[Itemized modification records]
━━━━━━━━

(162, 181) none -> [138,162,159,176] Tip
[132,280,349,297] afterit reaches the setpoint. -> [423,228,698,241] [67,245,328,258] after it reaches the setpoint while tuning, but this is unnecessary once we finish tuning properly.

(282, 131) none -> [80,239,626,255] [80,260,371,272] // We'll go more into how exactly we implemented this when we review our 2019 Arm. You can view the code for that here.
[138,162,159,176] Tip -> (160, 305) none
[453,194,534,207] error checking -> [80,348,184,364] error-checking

━━━━━━━━

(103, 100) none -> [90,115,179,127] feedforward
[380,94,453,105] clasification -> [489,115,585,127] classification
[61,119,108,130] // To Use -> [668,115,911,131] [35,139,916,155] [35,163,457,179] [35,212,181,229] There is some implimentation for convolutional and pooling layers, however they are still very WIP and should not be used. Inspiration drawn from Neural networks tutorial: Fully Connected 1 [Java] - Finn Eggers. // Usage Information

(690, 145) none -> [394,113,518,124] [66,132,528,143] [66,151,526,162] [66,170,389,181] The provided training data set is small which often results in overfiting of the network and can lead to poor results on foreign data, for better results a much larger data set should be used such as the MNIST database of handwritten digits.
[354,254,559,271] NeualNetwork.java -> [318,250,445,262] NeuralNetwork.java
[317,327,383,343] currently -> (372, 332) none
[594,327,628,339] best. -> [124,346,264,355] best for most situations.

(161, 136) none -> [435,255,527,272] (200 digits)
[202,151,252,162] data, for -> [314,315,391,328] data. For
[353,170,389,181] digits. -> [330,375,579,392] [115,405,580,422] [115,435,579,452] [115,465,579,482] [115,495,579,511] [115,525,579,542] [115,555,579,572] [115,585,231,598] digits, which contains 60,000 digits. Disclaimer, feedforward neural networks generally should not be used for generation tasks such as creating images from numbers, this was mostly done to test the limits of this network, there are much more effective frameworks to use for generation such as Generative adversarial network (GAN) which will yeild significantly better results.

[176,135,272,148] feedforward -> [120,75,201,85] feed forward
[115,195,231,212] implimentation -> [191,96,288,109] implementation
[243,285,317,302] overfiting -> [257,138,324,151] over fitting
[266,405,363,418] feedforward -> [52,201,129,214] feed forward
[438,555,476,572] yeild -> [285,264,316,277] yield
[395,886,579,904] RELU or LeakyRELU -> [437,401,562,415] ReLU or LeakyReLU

━━━━━━━━

Check every line of the data, and copy the ones that contain "overfiting".

> _Output of the task_:
(690, 145) none -> [394,113,518,124] [66,132,528,143] [66,151,526,162] [66,170,389,181] The provided training data set is small which often results in overfiting of the network and can lead to poor results on foreign data, for better results a much larger data set should be used such as the MNIST database of handwritten digits.
[243,285,317,302] overfiting -> [257,138,324,151] over fitting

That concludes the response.